╔══

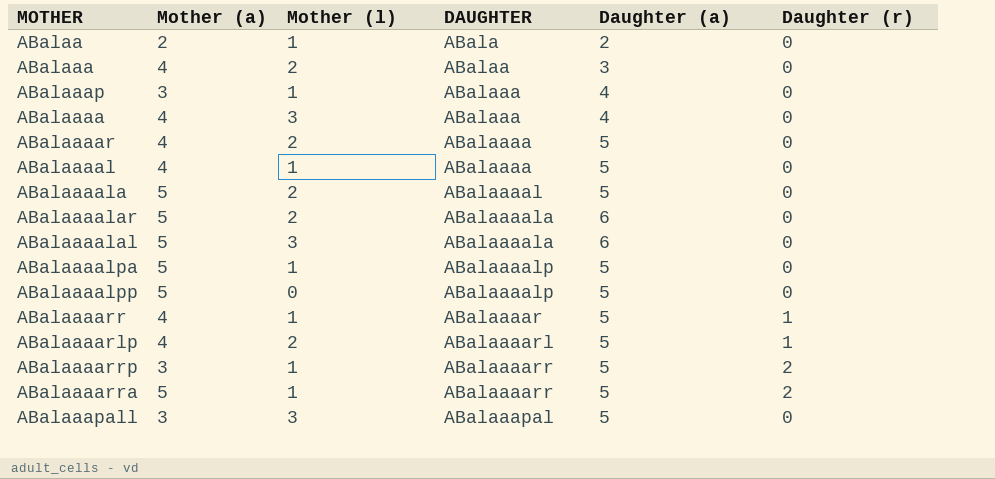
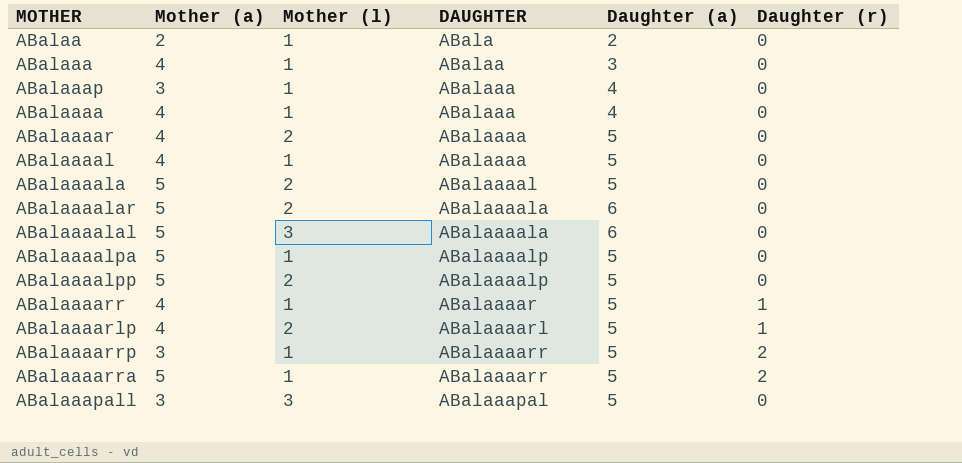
ABalaaa | Mother (l): 2 -> 1
ABalaaaa | Mother (l): 3 -> 1
ABalaaaalpp | Mother (l): 0 -> 2

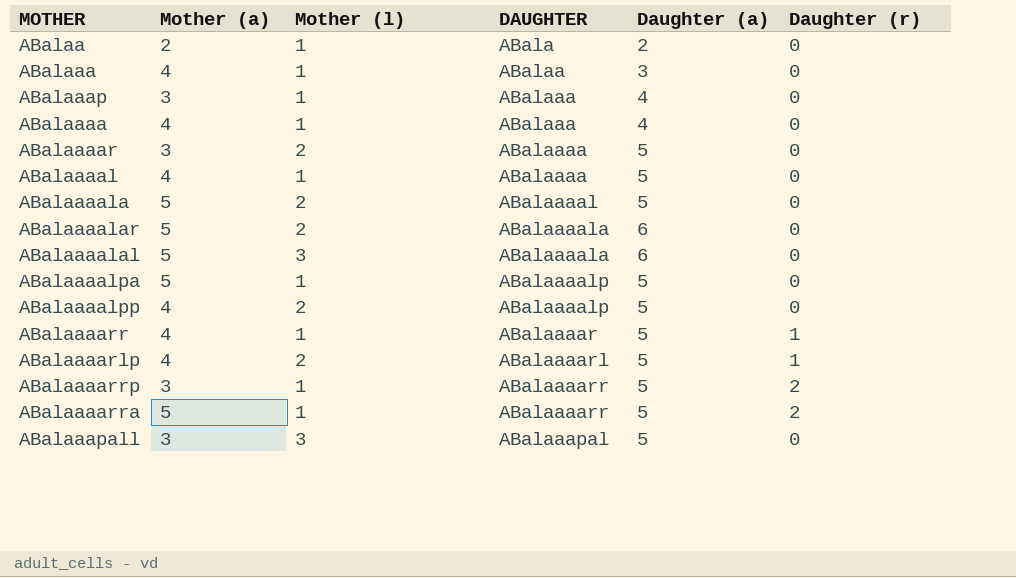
ABalaaaar | Mother (a): 4 -> 3
ABalaaaalpp | Mother (a): 5 -> 4

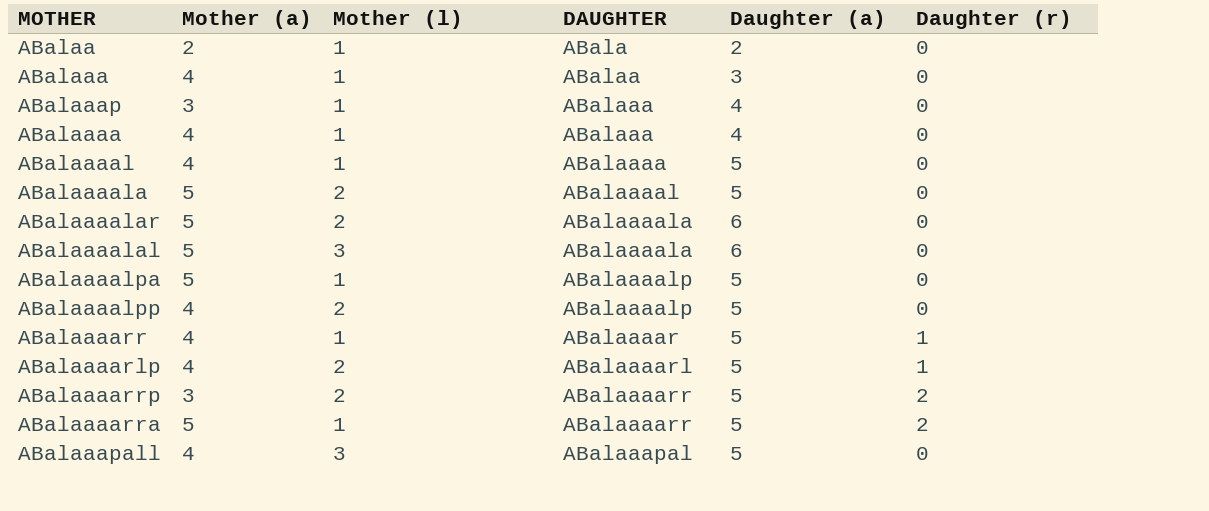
row ABalaaaar: 3 | 2 | ABalaaaa | 5 | 0 -> none
ABalaaaarrp | Mother (l): 1 -> 2
ABalaaapall | Mother (a): 3 -> 4

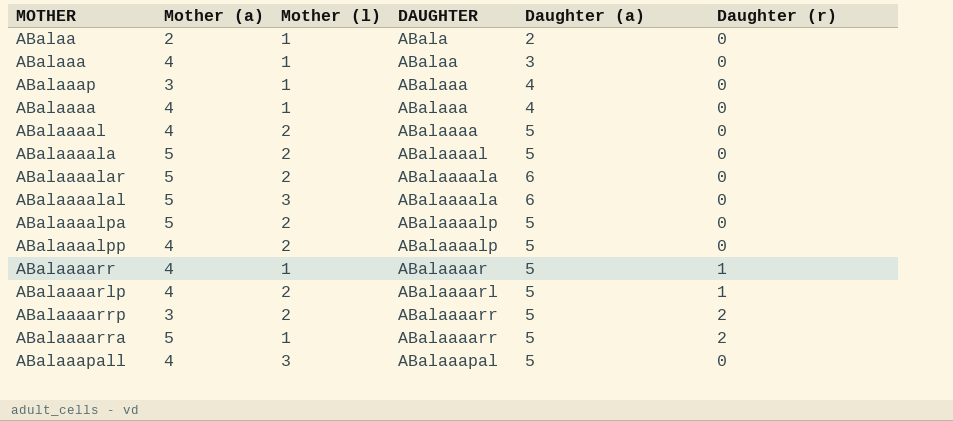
ABalaaaal | Mother (l): 1 -> 2
ABalaaaalpa | Mother (l): 1 -> 2

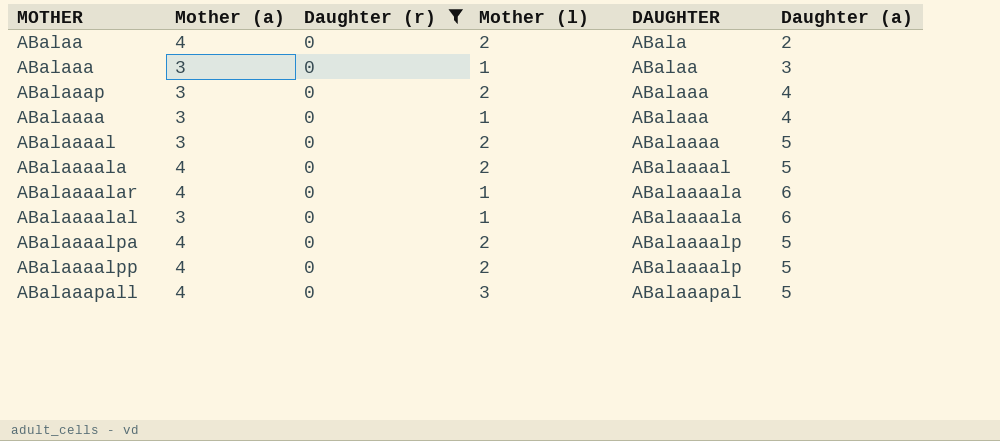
filter: none -> Daughter (r) = 0
column Daughter (r) | position: 6 -> 3
ABalaa | Mother (a): 2 -> 4
ABalaa | Mother (l): 1 -> 2
ABalaaa | Mother (a): 4 -> 3
ABalaaap | Mother (l): 1 -> 2
ABalaaaa | Mother (a): 4 -> 3
ABalaaaal | Mother (a): 4 -> 3
ABalaaaala | Mother (a): 5 -> 4
ABalaaaalar | Mother (a): 5 -> 4
ABalaaaalar | Mother (l): 2 -> 1
ABalaaaalal | Mother (a): 5 -> 3
ABalaaaalal | Mother (l): 3 -> 1
ABalaaaalpa | Mother (a): 5 -> 4

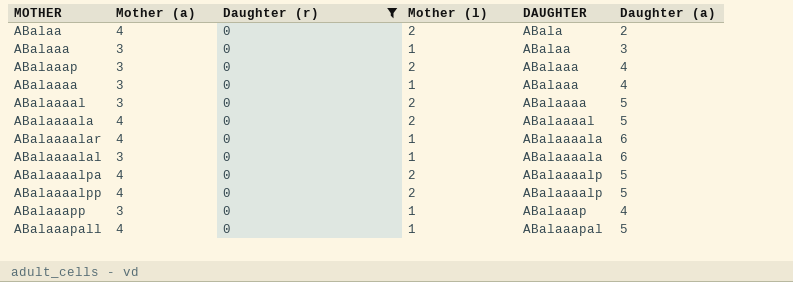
row ABalaaapp: none -> 3 | 0 | 1 | ABalaaap | 4
ABalaaapall | Mother (l): 3 -> 1

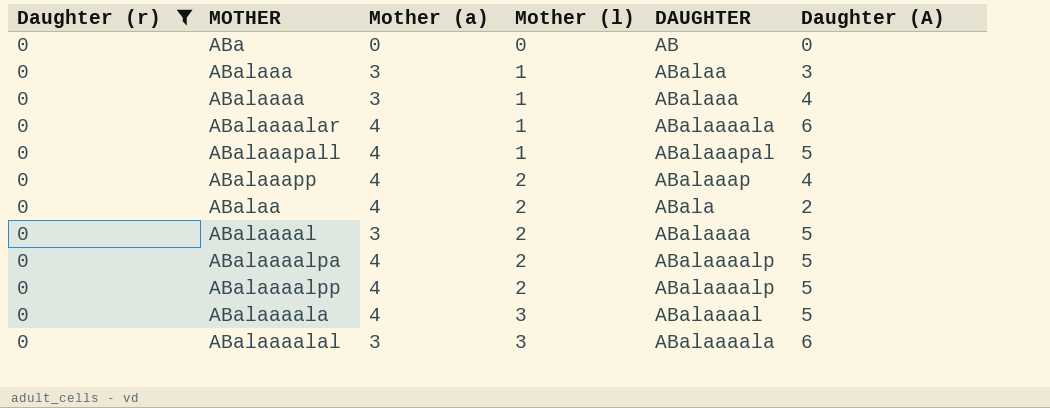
row order: DAUGHTER ascending -> Mother (l) ascending
column Daughter (r) | position: 3 -> 1
column name: Daughter (a) -> Daughter (A)
row ABalaaap: 3 | 0 | 2 | ABalaaa | 4 -> none
row ABa: none -> 0 | 0 | 0 | AB | 0
ABalaaapp | Mother (a): 3 -> 4
ABalaaapp | Mother (l): 1 -> 2
ABalaaaala | Mother (l): 2 -> 3
ABalaaaalal | Mother (l): 1 -> 3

╚══

PROBLEM TO WORK ON => Every entry above, pictures excluded, needs to be duplicated exactly.

RESPONSE AREA =>
ABalaaa | Mother (l): 2 -> 1
ABalaaaa | Mother (l): 3 -> 1
ABalaaaalpp | Mother (l): 0 -> 2

ABalaaaar | Mother (a): 4 -> 3
ABalaaaalpp | Mother (a): 5 -> 4

row ABalaaaar: 3 | 2 | ABalaaaa | 5 | 0 -> none
ABalaaaarrp | Mother (l): 1 -> 2
ABalaaapall | Mother (a): 3 -> 4

ABalaaaal | Mother (l): 1 -> 2
ABalaaaalpa | Mother (l): 1 -> 2

filter: none -> Daughter (r) = 0
column Daughter (r) | position: 6 -> 3
ABalaa | Mother (a): 2 -> 4
ABalaa | Mother (l): 1 -> 2
ABalaaa | Mother (a): 4 -> 3
ABalaaap | Mother (l): 1 -> 2
ABalaaaa | Mother (a): 4 -> 3
ABalaaaal | Mother (a): 4 -> 3
ABalaaaala | Mother (a): 5 -> 4
ABalaaaalar | Mother (a): 5 -> 4
ABalaaaalar | Mother (l): 2 -> 1
ABalaaaalal | Mother (a): 5 -> 3
ABalaaaalal | Mother (l): 3 -> 1
ABalaaaalpa | Mother (a): 5 -> 4

row ABalaaapp: none -> 3 | 0 | 1 | ABalaaap | 4
ABalaaapall | Mother (l): 3 -> 1

row order: DAUGHTER ascending -> Mother (l) ascending
column Daughter (r) | position: 3 -> 1
column name: Daughter (a) -> Daughter (A)
row ABalaaap: 3 | 0 | 2 | ABalaaa | 4 -> none
row ABa: none -> 0 | 0 | 0 | AB | 0
ABalaaapp | Mother (a): 3 -> 4
ABalaaapp | Mother (l): 1 -> 2
ABalaaaala | Mother (l): 2 -> 3
ABalaaaalal | Mother (l): 1 -> 3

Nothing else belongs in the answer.